それをモチーフにしたのは、訳があった。第二次世界大戦から、行なわれてきた、アメリカの核実験などを公表し、世界を震撼させたのも、この部隊の情報漏えいからという報道が流れているからであった。
「私は、その部隊の候補生だった。けど、辞めた。それは、部隊長からの言葉だったわ。『自分を改め、そして見つめなおす事に人生を使いなさい。そして、君は人を殺せるような人間にはなってはいけない。』ってね」
愛さんは涙を流す。
「それからだった。私が居なくなってから、彼らは死んでった。そして、ジャッカルの元団員は四人しか居なくなってしまった」
僕は、何を語ればいいのだろう?僕は、犯罪者だ。だから、何も声を掛けられない。けど、一つだけいえることがある。
「大丈夫、僕は死んでも愛さんの心の中で生きるから。ジャッカルの皆もそうだよ」
愛さんは、ハッとする。その言葉の意味が分かったのだろう。悟れたのだろう。
愛さんは涙を拭き、現実に戻ってきた。
「叙情酌量人、前へ」
現れたのは、ごく普通のスーツ姿の男だった。ただ、眼光は鋭く、裁判官さえも意気を飲む人物だった。
「裁判官、この男が本当に酌量人なんですか!?」
検察は怯えているようだった。
「よぉ、また厄介になるぜ?」
少し間を置き、裁判官は男に名前を問う。
「秋雨 勇次。私立探偵をやっている」
「本件とはどういう経緯で来たのですか?」
裁判官は、重い口調で言う。
「まぁ、マスコミには事前配りの、資料を持ってきたんだがね。事件のね」
そうだ、今日は観客席にいる人がやけにメモを取っている。
「そして、この裁判の内容は盗聴されてる」
記者たちはざわめく。一斉に出ようとするが、扉は開かない。
「この部屋に通じる扉はすべて開かなくした。しかも、この音声は、全世界に放送中だ。しかも、変換コンピューターのおかげで、全世界八十%の人間が聞いている、一大イベントさ」
裁判官は驚く。勿論、僕も驚いた。例の人たちがここまですごい事をするとは思わなかった。

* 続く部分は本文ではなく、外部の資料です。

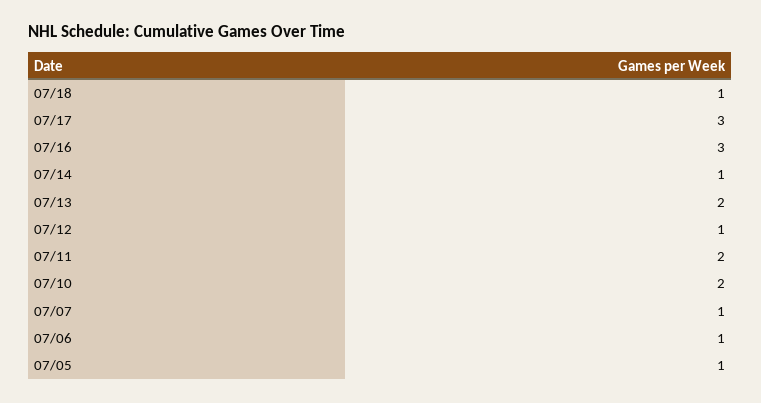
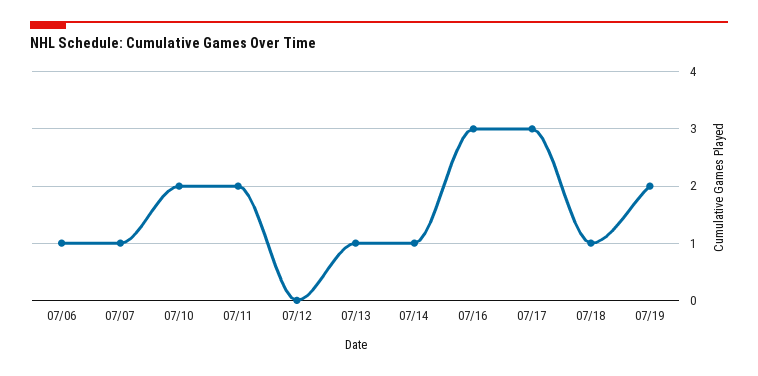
07/13: 2 -> 1
07/12: 1 -> 0
07/05: 1 -> none
07/19: none -> 2

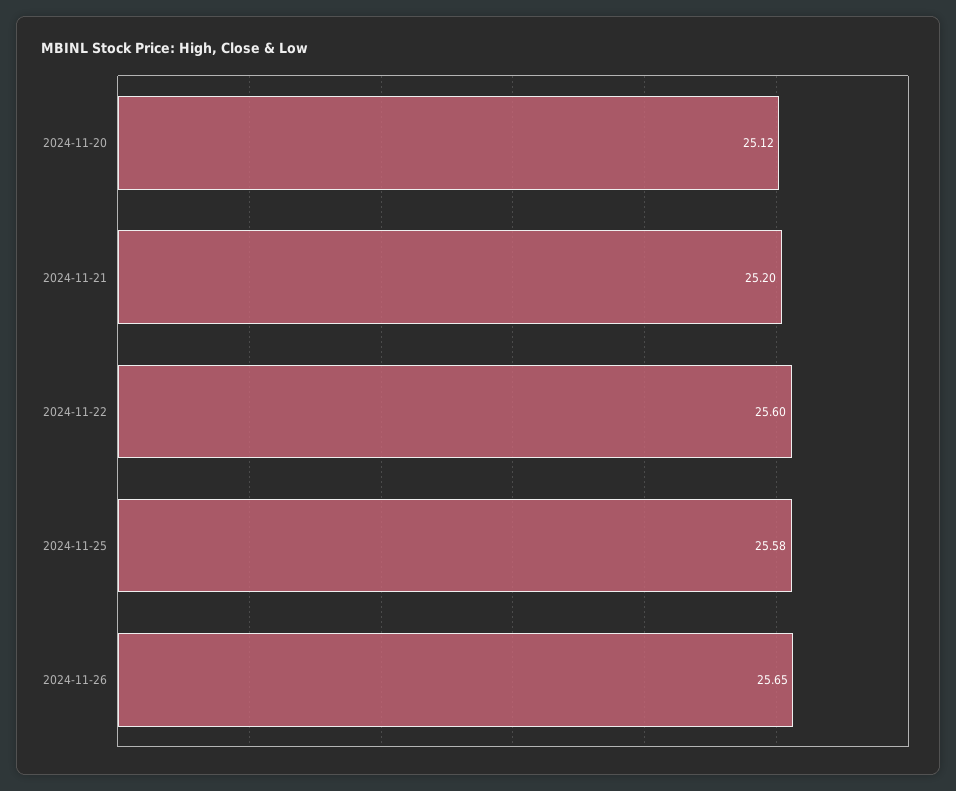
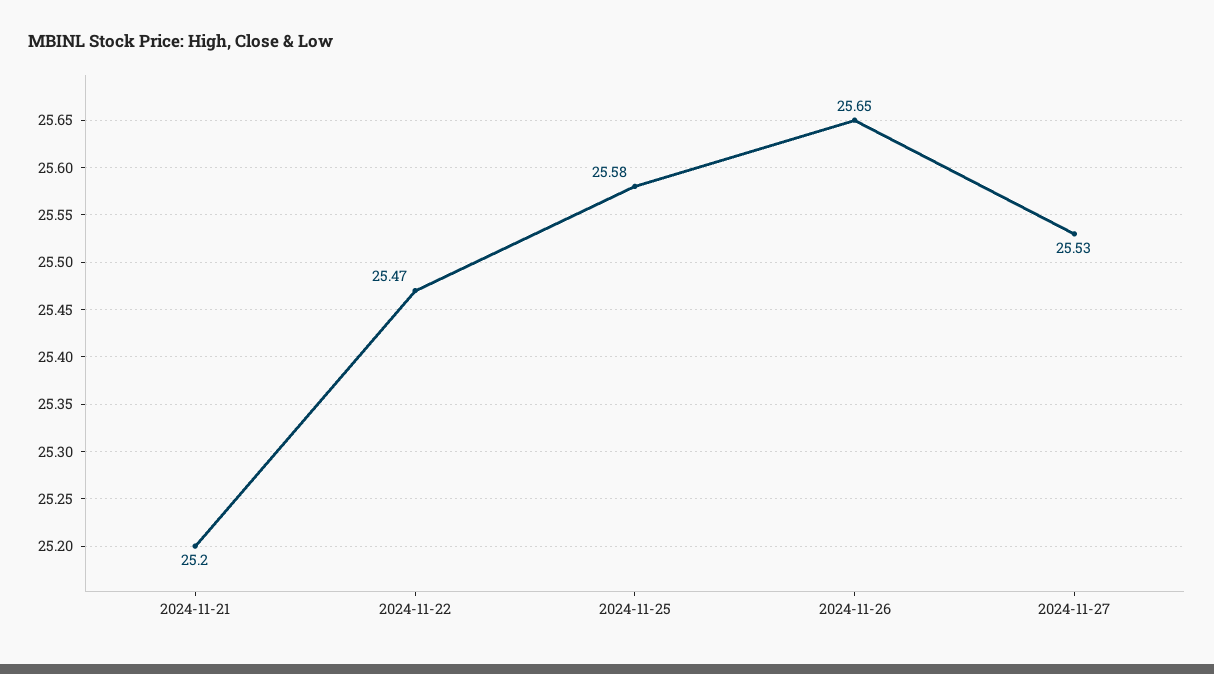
2024-11-20: 25.12 -> none
2024-11-22: 25.6 -> 25.47
2024-11-27: none -> 25.53

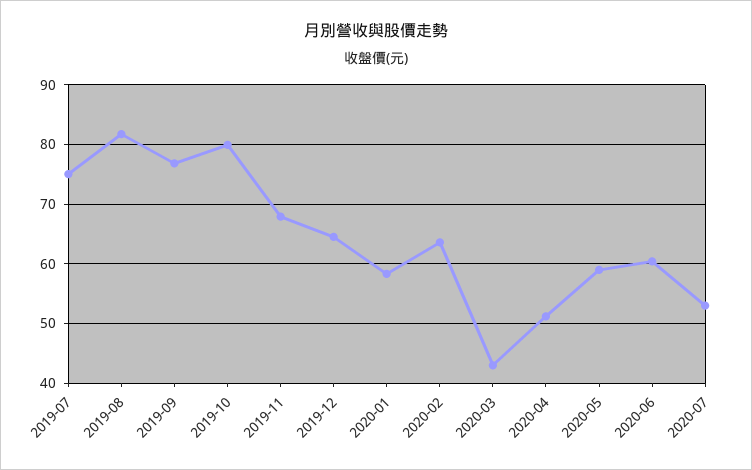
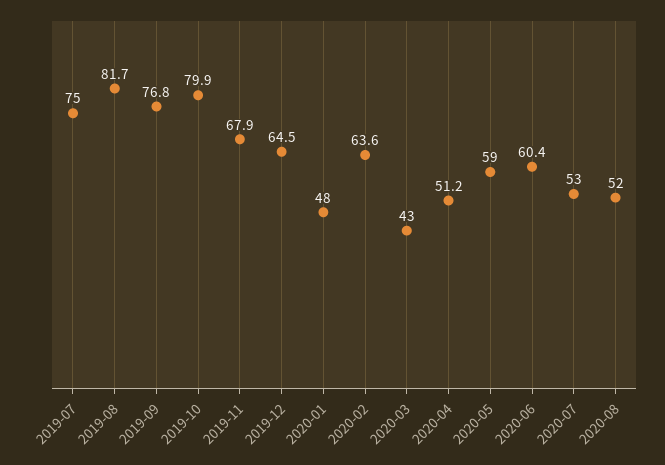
2020-01: 58 -> 48
2020-08: none -> 52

「まず、第一に。ここにいる裁判官、マスメディアの一部、そして、検察と一審の被告人。こいつらは、加害者であり、被害者の父親でもある神崎 直人氏による裏金の口座残高報告書。これは、ネットで見れるようにしてあるし、中国、アメリカ、ロシアなどのメディアにも、翻訳して送ってある」
男はさらに追及の手口を止めない。
だが、あることが疑問によぎっていた。
…父親?母親は?
「第二に、自称実の母親である神崎 輝代氏は、十八歳の時に、子宮ガンで子宮を切除しており、事実子供が産めなかった。つまり、愛人との子供を実の子として申請している。これは、直人氏の父、修氏による裏金で成立していた、虚偽妊娠なのである」
これには思わず、愛さんも驚いたようだ。
「そして、少年には一審の医師の判断にセカンドオピニオンにより、診断は確定的になった。以上だ」
そういうと、男は足早に天井口から逃げていった。
「裁判長、これらの証言は正しく判断されるべきではないでしょうか?」
裁判長は、しかめっ面をしていた。何しろ、自分たちの不正が明らかになったからだ。
「裁判長!」
激しく怒鳴ったのは僕のほうだ。
「愛さん、僕はもういいんです。全てを知った上で僕は死ねるんです。それ以外に幸福はあり得ません」
僕は力を込めていった。
「僕を死刑にしてください」
…そうして、僕は死を迎えた。
…けれど。
そう、俺は生きていた。ここは病院だ
しかし、肌の色が違う。病院にいた割りには、肌が黒い。
そう、俺は黒人として再び生を受けた。
…いや、俺が宿主を殺した上で、新たな肉体の宿主をも殺したのだ。
そして、4月、俺は日本へと舞い戻り、あの男の目の前でこういった。
「気をつけろ、俺らはどうやら何かの予兆に用意された代物らしい。どうやら…これから、お前らは過酷な運命を背負うことになるだろう」
…と。
そして、俺も次のステージまで消息を絶っていた。